Construction of mutants in genes putatively involved in the regulation of glucose metabolism and their characterization. Pseudomonas putida KT2440 and the four isogenic knockout mutants in gltR-2, hexR, ptxS, and gnuR were grown overnight on M9 minimal medium with glucose as the sole C source. Then they were washed and suspended in the same medium to reach an initial cell density of 0.05 U at OD660, and growth was monitored. We found that after an initial 2-h lag phase, the wild-type strain grew exponentially with a µmax of 0.59 ± 0.02 h–1 and consumed glucose at a rate of 7.60 ± 0.19 mmol glucose/g cell biomass·h–1. The mutants deficient in gnuR, hexR, and ptxS grew promptly, with growth rates (0.57 ± 0.01 h–1 to 0.60 ± 0.02 h–1) and glucose consumption rates (6.84 ± 0.8 to 9.7 ± 0.5 mmol glucose/g cell biomass·h–1) similar to those of the parental strain. In the gltR-2 mutant, the lag phase was much longer (about 5 h), but once the culture began to grow the growth and glucose consumption rates were almost identical to those of the parental strain.

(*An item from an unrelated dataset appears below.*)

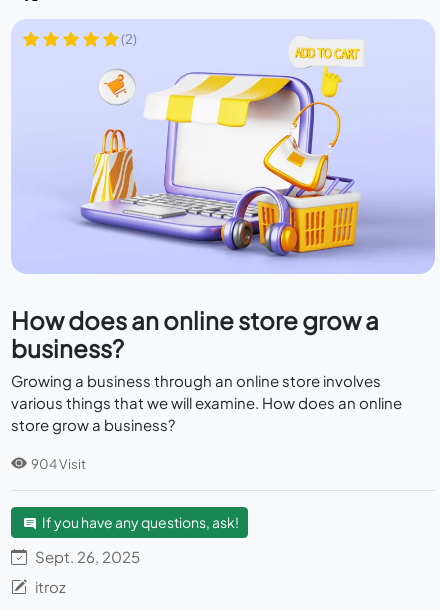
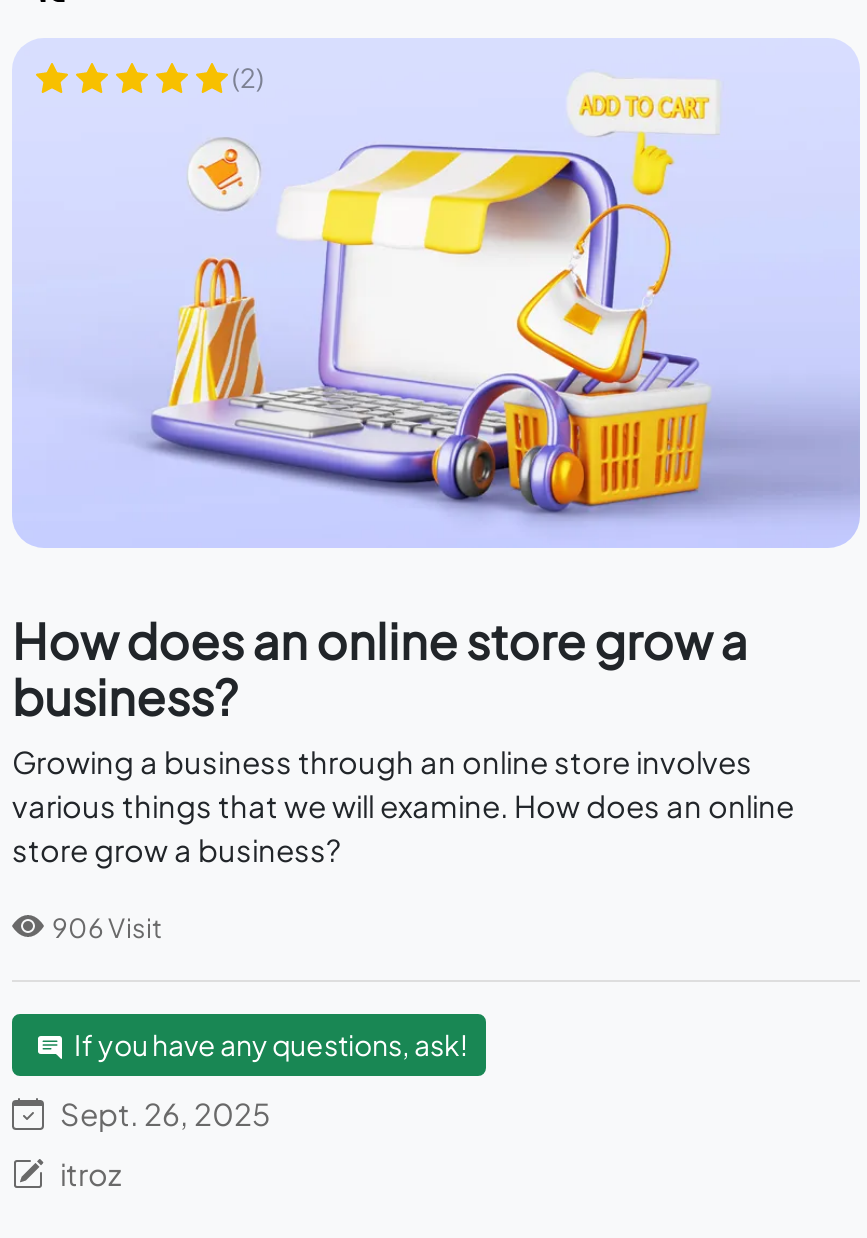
- 904 Visit
+ 906 Visit
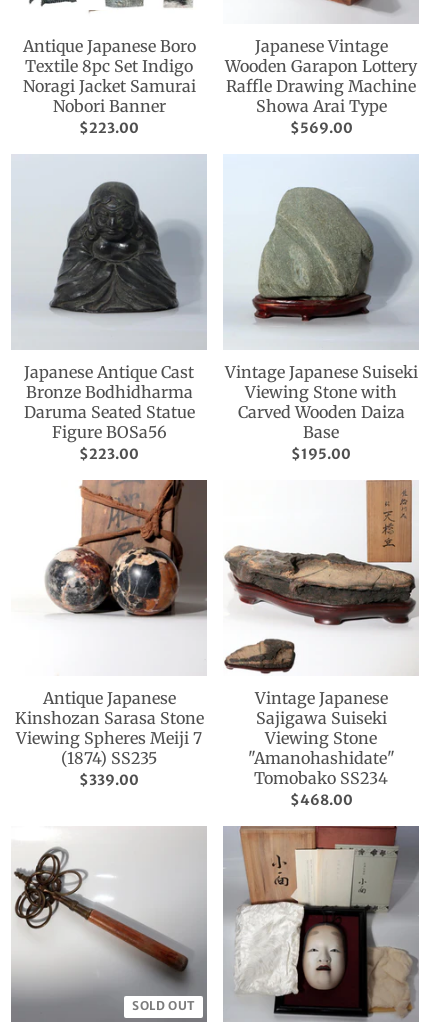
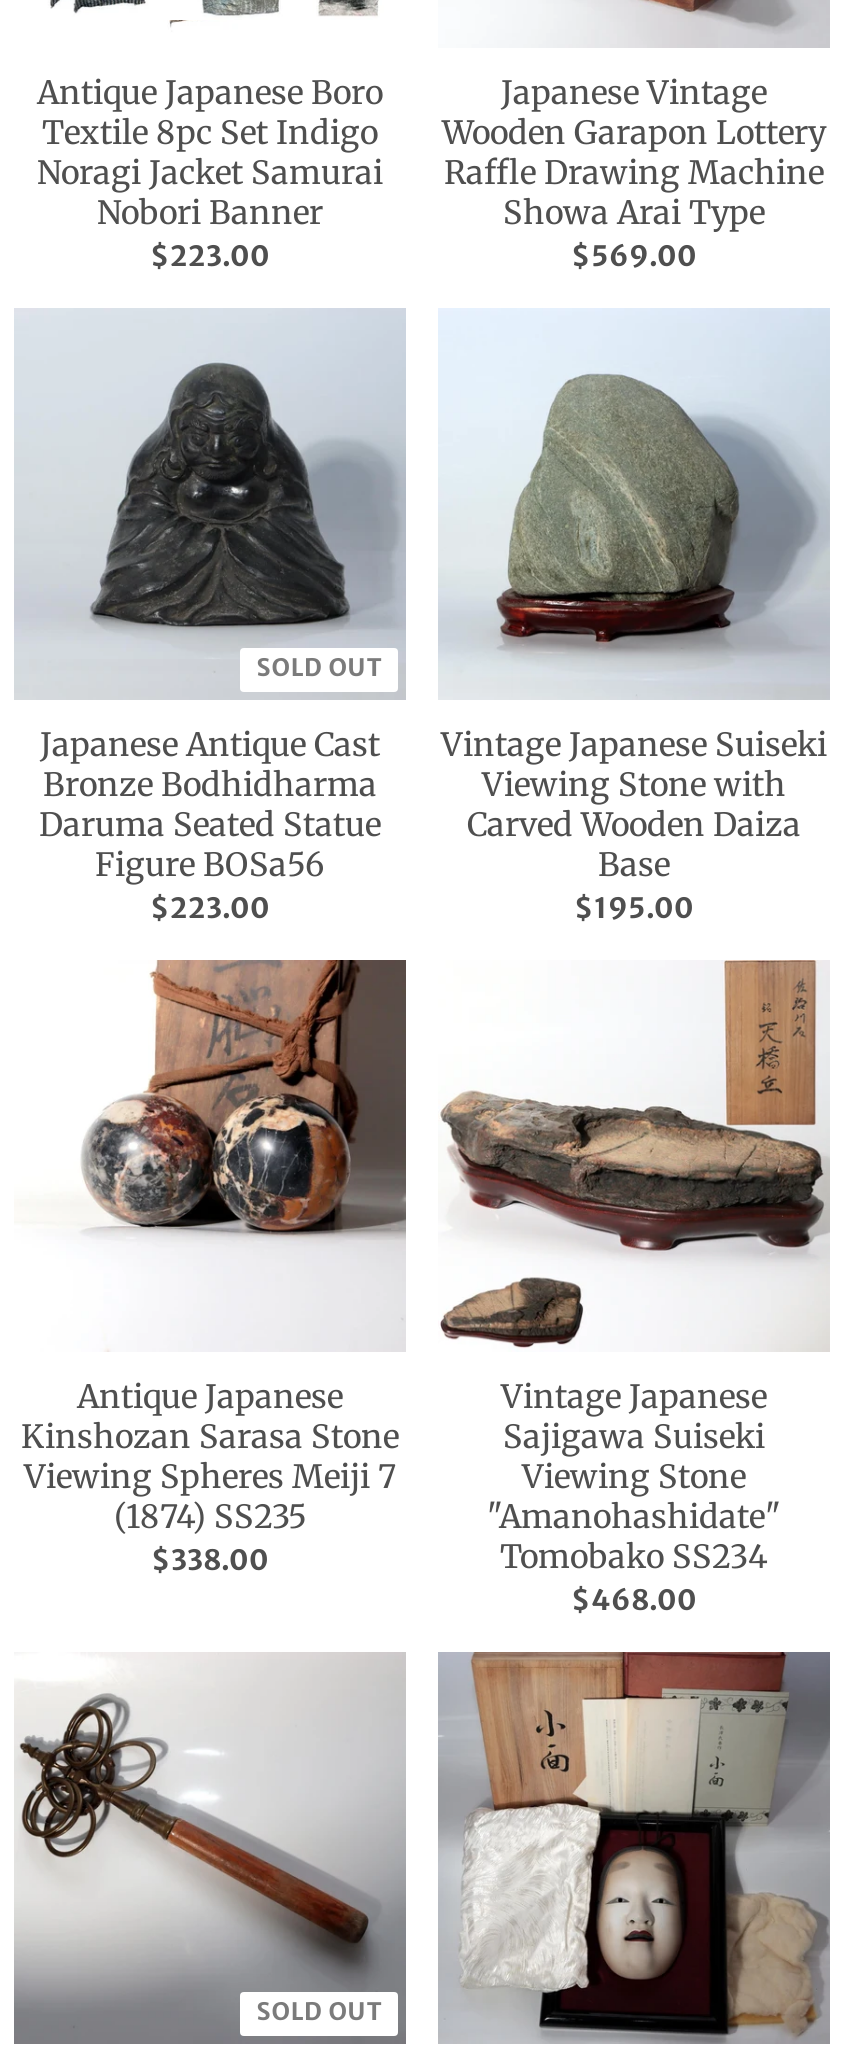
+ SOLD OUT

- $339.00
+ $338.00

These results suggested that in general, no major effect on growth rate and glucose uptake rate was associated with deficiency in any of the potential regulatory genes for glucose catabolism. However, the above results provided no indication of the specific effects of the mutations on the different catabolic segments involved in glucose degradation. To gain insights into local and global effects, the parental strain and each of the mutant strains were grown on M9 minimal medium with citrate and total mRNA was prepared and labeled as indicated in Materials and Methods. The expression levels were then compared between the mutant strain and the parental one (Tables 2 to 5).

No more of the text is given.